Insert a few test-records.

insert into car values
(1,'Mazda'     ,'CX-5'  ,27000, 'diesel'),
(2,'Mazda'     ,'MX-30' ,35000, 'electric'),
(3,'BMW'       ,'i3'    ,35000, 'electric'),
(4,'BMW'       ,'2'     ,27000, 'petrol'),
(5,'Volkswagen','e-golf',27000, 'electric')

select * from car

5 records
id	manufacturer	model	price	fuel_type
1	Mazda	CX-5	27000	diesel
2	Mazda	MX-30	35000	electric
3	BMW	i3	35000	electric
4	BMW	2	27000	petrol
5	Volkswagen	e-golf	27000	electric

Insert two more records a Volkswagen - GTI with petrol, which costs £33k; and Ford - Fiesta Van with LPG, which costs £35k.

insert into car values
(6,'Volkswagen','GTI'   ,33000, 'petrol'),
(7,'Ford','Fiesta Van'  ,35000, 'LPG')

Display all car entries:

select * from car

7 records
id	manufacturer	model	price	fuel_type
1	Mazda	CX-5	27000	diesel
2	Mazda	MX-30	35000	electric
3	BMW	i3	35000	electric
4	BMW	2	27000	petrol
5	Volkswagen	e-golf	27000	electric
6	Volkswagen	GTI	33000	petrol
7	Ford	Fiesta Van	35000	LPG

Lookup Tables

In the previous table we use fuel type with several repetition. In order to avoid inconsistent spelling (e.g. electric, electrical or Electric). We could introduce a lookup table.
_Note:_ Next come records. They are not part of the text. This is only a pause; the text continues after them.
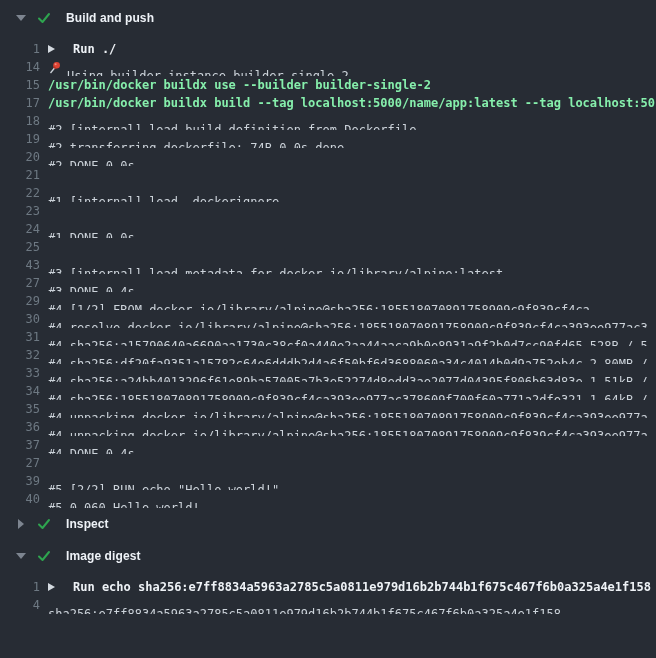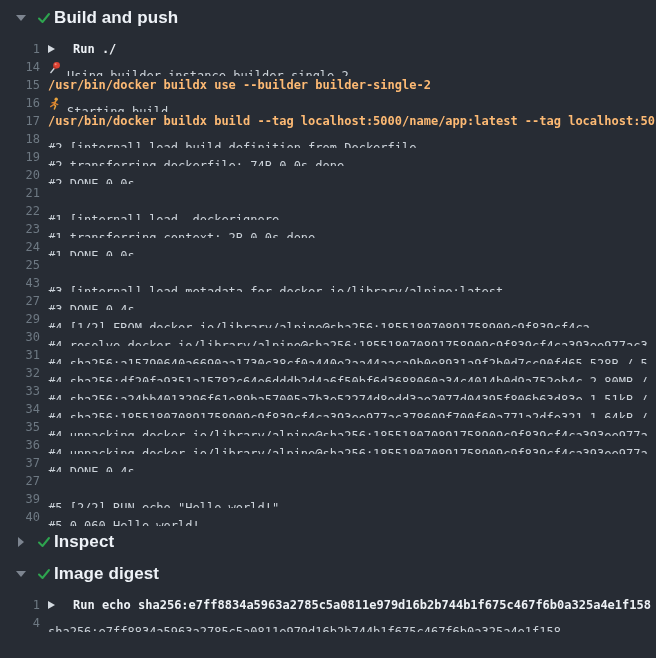--- a/index.html
+++ b/index.html
@@ -21,7 +21,7 @@
   .chev.right{border-top:5px solid transparent;border-bottom:5px solid transparent;border-left:6px solid #7d8590;}
   .check-slot{width:16px;margin-left:8px;display:flex;justify-content:center;align-items:center;}
   .section-title{
-    margin-left:2px;color:#eef2f7;font-size:17px;font-weight:bold;letter-spacing:.1px;
+    margin-left:14px;color:#eef2f7;font-size:12px;font-weight:bold;letter-spacing:.1px;
   }
 
   

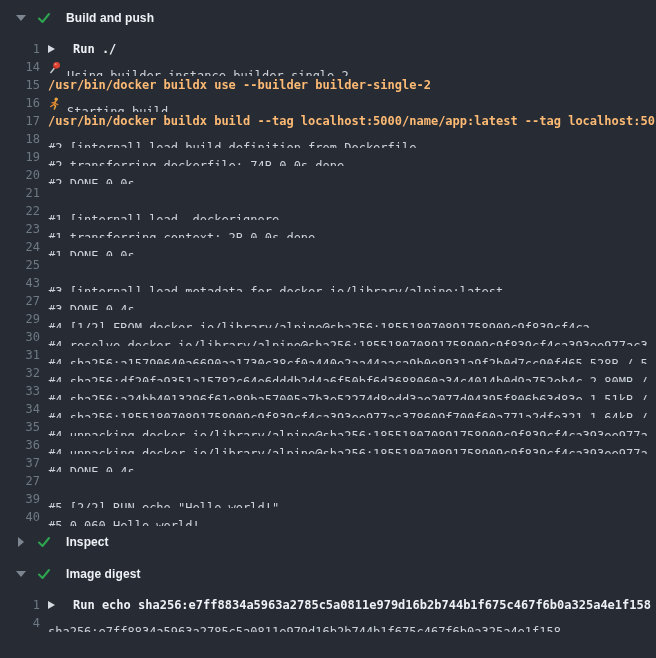--- a/index.html
+++ b/index.html
@@ -36,7 +36,7 @@
   }
   .line-content{margin-left:8px;display:flex;align-items:center;white-space:pre;}
   .txt-plain{color:#ccd3da;margin-top:17px;}
-  .txt-command{color:#fdba74;font-weight:bold;}
+  .txt-command{color:#86efac;font-weight:bold;}
   .txt-bold{color:#eef2f6;font-weight:bold;margin-left:6px;}
 
   .icon-slot{display:inline-flex;width:16px;justify-content:flex-start;align-items:center;margin-right:3px;}

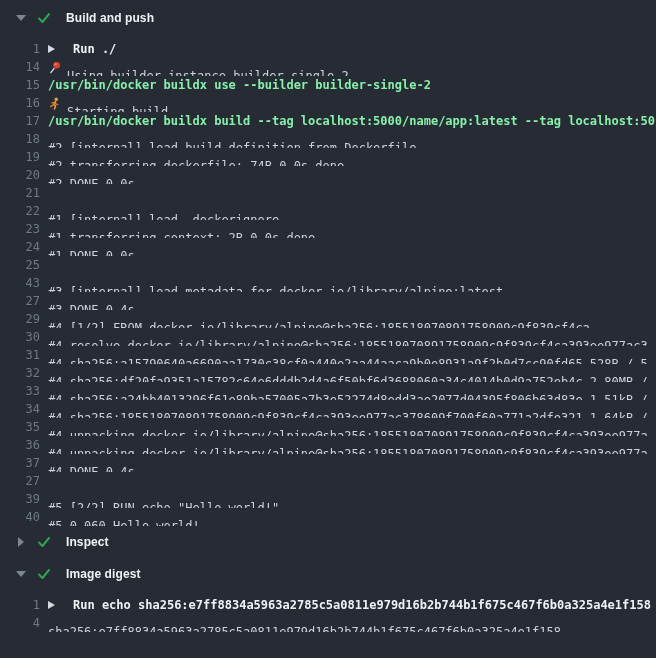--- a/index.html
+++ b/index.html
@@ -68,11 +68,6 @@
                 <path d="M5.2 6.2 L7 8 L8.6 7.6 L5.6 4.6 Z" fill="#b93425"></path>
               </svg></span><span class="txt-plain">Using builder instance builder-single-2</span></span></div>
         <div class="log-row"><span class="line-num">15</span><span class="line-content"><span class="txt-command">/usr/bin/docker buildx use --builder builder-single-2</span></span></div>
-        <div class="log-row"><span class="line-num">16</span><span class="line-content"><span class="icon-slot"><svg width="13" height="13" viewBox="0 0 13 13">
-                <circle cx="8.2" cy="2.2" r="1.7" fill="#e8a33d"></circle>
-                <path d="M7.8 4.2 L6 7.2 L7.6 9 L6.4 12" fill="none" stroke="#e8a33d" stroke-width="1.5" stroke-linecap="round" stroke-linejoin="round"></path>
-                <path d="M7.2 5.2 L4 5.8 M7 6.4 L9.8 7.6 M6 7.4 L2.6 9.6" fill="none" stroke="#d97f2c" stroke-width="1.3" stroke-linecap="round"></path>
-              </svg></span><span class="txt-plain">Starting build...</span></span></div>
         <div class="log-row"><span class="line-num">17</span><span class="line-content"><span class="txt-command">/usr/bin/docker buildx build --tag localhost:5000/name/app:latest --tag localhost:50</span></span></div>
         <div class="log-row"><span class="line-num">18</span><span class="line-content"><span class="txt-plain">#2 [internal] load build definition from Dockerfile</span></span></div>
         <div class="log-row"><span class="line-num">19</span><span class="line-content"><span class="txt-plain">#2 transferring dockerfile: 74B 0.0s done</span></span></div>

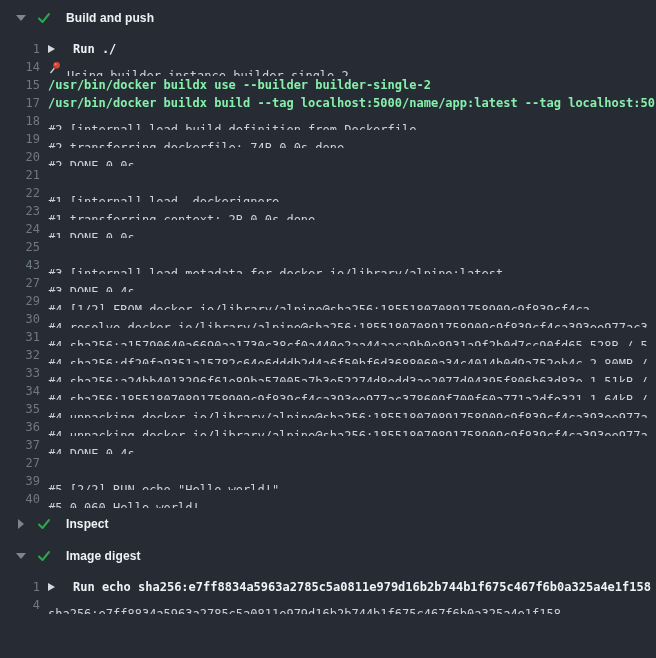--- a/index.html
+++ b/index.html
@@ -74,7 +74,7 @@
         <div class="log-row"><span class="line-num">20</span><span class="line-content"><span class="txt-plain">#2 DONE 0.0s</span></span></div>
         <div class="log-row"><span class="line-num">21</span><span class="line-content"><span class="txt-plain"></span></span></div>
         <div class="log-row"><span class="line-num">22</span><span class="line-content"><span class="txt-plain">#1 [internal] load .dockerignore</span></span></div>
-        <div class="log-row"><span class="line-num">23</span><span class="line-content"><span class="txt-plain">#1 transferring context: 2B 0.0s done</span></span></div>
+        <div class="log-row"><span class="line-num">23</span></div>
         <div class="log-row"><span class="line-num">24</span><span class="line-content"><span class="txt-plain">#1 DONE 0.0s</span></span></div>
         <div class="log-row"><span class="line-num">25</span><span class="line-content"><span class="txt-plain"></span></span></div>
         <div class="log-row"><span class="line-num">43</span><span class="line-content"><span class="txt-plain">#3 [internal] load metadata for docker.io/library/alpine:latest</span></span></div>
  create table fuel (type varchar(255) primary key)

In MySQL setting a primary key (PK) on an attribute with datatype text requires the specification of how many characters will be used for the PK. That means, we need to set the PK as follows: create table fuel (type text, primary key (type(255)));; alternatively, we could have used the datatype varchar instead of text. Generally, when dealing with keys based on characters, it is easier to avoid the datatype text.

A lookup table only has one field, which is a primary key. Let us insert the lookup values:

insert into fuel
values ('diesel'),('electric'),('petrol'),('LPG')

Display the table:

select * from fuel

4 records
type
diesel
electric
petrol
LPG

Foreign keys

Now the interesting part is, how do we “link” the fuel table with the car table. Obviously, it needs to be done using the common fields car.fuel_type and fuel.type.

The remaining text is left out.